I am already on Warfarin for life for a DVT and a PE, but was sent to the hospital yesterday and they gave me Clexane injections to the stomach as a precautionary measure and have to go back again this afternoon for another couple of shots  and then a scan on Wednesday. I know its to do with circulation but would like to hear of first hand experience from sufferers.

steve


----------



## Penquin (Oct 15, 2007)

Try these sites for more information;

http://www.bbc.co.uk/health/conditions/intermittentclaudication1.shtml

http://www.gvg.org.uk/claudinf.html

I know nothing about it but was interested to learn more so did a quick search.

Hope that helps!

Dave


----------



## locovan (Oct 17, 2007)

Chigman said:


> That I might have "intermittent claudication". Does anybody on here suffer with it or have any experience of it ?
> 
> I am already on Warfarin for life for a DVT and a PE, but was sent to the hospital yesterday and they gave me Clexane injections to the stomach as a precautionary measure and have to go back again this afternoon for another couple of shots  and then a scan on Wednesday. I know its to do with circulation but would like to hear of first hand experience from sufferers.
> 
> steve


Im really sorry to here that you have this as it stops you in your tracks and you end up limping as it says in the link.
As it also says-- Diabetics suffer this and I also believe it could be a side affect of Statins which Ray takes as well, and we are walking along and suddenly he will limp and the foot looks dead to me.
it goes on for 2-3 mins and then he can walk properly again.
Goodness old age has a lot to answer for. 8O


----------



## mooro (Apr 22, 2008)

When you use muscles, they need oxygen to make energy (atp).

If they dont get enough o2 they start to hurt.

If you then stop the activity, oxygen demand can be met and the pain goes away.

Usually down to furred up arteries (the piped blood supply). Sometimes worth checking for anaemia (not enough O2 carrying molecules in the blood - in this case the pipes may be clear but they aren't carrying enough O2 to where needed).

Cheers,

john


----------



## 96299 (Sep 15, 2005)

Thanks guy's. From the discriptions it does sound like IC. Will get a chance to speak to a doctor tomorrow. I wouldn't mind if I was ancient but I'm only 45 8O 

steve


----------



## 92859 (May 1, 2005)

*health*

Greetings,

Sorry to hear of your recent "intermittent claudication" problems Steve, hope that you are able to control this and enjoy your motorhoming days as long as you can.

Adverse health conditions at any time of life can be very daunting, even more so at your young age.

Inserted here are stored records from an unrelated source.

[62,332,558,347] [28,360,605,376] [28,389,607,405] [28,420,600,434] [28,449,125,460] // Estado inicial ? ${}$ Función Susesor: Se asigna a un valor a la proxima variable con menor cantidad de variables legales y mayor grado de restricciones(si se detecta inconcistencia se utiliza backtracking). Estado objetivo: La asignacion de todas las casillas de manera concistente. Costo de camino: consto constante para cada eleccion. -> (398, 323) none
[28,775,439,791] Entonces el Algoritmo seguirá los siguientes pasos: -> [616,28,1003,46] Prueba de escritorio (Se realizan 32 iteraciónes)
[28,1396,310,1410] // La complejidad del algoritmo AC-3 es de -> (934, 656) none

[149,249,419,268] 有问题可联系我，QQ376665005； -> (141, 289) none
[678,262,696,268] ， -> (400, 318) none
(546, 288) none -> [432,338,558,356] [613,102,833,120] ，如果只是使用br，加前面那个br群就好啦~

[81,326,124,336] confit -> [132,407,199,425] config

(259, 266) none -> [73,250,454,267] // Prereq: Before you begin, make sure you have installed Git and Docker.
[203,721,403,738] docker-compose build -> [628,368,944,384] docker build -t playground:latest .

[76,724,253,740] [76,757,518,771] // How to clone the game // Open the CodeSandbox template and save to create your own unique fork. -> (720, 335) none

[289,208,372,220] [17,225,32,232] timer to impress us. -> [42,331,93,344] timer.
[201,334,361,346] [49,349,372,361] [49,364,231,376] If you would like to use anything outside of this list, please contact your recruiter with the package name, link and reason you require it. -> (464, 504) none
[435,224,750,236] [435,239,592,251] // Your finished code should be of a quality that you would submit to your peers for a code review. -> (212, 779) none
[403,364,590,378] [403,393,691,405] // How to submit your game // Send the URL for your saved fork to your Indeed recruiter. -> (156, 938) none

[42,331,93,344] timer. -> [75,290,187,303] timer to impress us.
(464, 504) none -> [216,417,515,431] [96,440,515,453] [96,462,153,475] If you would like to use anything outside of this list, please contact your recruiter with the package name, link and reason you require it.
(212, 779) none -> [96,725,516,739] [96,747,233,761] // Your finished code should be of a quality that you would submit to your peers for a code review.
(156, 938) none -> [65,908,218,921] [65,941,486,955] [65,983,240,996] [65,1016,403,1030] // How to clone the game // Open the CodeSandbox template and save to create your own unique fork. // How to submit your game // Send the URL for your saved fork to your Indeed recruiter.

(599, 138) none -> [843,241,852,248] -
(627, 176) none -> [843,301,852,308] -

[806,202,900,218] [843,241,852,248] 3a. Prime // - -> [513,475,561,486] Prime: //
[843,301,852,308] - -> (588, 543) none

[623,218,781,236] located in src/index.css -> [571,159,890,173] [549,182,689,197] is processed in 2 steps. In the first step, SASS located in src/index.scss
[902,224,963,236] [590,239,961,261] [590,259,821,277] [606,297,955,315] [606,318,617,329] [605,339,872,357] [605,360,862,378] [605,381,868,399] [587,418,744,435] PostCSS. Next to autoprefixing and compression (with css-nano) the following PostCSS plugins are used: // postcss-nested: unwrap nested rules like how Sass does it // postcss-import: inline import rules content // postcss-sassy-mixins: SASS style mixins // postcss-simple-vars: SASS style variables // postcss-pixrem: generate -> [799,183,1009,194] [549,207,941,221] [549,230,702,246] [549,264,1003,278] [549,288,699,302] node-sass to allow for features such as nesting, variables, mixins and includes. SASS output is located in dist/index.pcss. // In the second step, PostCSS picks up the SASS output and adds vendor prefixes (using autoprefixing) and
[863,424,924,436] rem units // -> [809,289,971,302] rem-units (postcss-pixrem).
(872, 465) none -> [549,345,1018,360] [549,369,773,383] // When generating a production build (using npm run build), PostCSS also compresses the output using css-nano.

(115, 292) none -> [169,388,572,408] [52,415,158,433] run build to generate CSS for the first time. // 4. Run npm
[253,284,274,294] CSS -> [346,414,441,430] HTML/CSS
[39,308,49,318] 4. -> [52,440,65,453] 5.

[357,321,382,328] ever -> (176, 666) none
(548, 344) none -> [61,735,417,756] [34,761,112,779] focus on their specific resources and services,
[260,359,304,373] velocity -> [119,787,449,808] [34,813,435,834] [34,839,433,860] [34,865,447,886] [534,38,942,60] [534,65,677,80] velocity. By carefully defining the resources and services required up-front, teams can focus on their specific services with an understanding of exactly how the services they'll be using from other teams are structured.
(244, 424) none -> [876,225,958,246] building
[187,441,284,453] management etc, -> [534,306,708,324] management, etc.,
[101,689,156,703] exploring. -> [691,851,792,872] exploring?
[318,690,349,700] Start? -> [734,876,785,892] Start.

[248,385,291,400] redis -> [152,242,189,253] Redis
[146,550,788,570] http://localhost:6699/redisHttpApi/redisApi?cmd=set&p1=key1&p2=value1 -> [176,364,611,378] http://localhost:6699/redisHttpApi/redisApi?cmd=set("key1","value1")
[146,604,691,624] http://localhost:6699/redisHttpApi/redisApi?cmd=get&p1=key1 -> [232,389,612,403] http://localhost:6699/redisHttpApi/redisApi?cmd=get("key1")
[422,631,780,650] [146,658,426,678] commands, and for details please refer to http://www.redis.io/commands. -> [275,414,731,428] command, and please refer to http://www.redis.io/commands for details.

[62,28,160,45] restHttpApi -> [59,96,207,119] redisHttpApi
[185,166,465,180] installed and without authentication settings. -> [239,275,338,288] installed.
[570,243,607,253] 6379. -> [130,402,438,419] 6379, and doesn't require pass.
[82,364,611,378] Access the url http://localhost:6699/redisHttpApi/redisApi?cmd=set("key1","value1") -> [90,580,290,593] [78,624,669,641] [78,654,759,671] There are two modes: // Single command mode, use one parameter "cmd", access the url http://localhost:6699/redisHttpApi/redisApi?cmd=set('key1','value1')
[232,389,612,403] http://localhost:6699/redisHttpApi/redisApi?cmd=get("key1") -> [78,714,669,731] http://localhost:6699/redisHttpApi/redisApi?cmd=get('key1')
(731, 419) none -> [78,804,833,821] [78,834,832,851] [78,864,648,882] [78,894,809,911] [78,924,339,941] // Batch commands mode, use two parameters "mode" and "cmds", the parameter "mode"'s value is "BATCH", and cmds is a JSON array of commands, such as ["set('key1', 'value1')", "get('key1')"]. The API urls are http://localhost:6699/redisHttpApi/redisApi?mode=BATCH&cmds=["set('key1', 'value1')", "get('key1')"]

Keep well and enjoy the summer sun!!


----------



## DTPCHEMICALS (Jul 24, 2006)

Up until last June I ailed nothing. Changed doctor and now take statins falopidine, ramipril and aspirin. All washed down with a wee dram or touch of red.

Creeping up to 59 and am learning thro`this site about what may be to come.

Dave P


----------



## bigfoot (May 16, 2005)

DTP I turned 59 on January 2nd,had a stroke on the 12th.now on similar chemicals to you.
Now doctors are prescribing Asprin for anyone over 50.
Also try green tea very good for lowering colesterol.
But not yet a creaking gate.


----------



## DTPCHEMICALS (Jul 24, 2006)

Thats it Bigfoot.
I can doe everything my son in law does, It just takes twice as long.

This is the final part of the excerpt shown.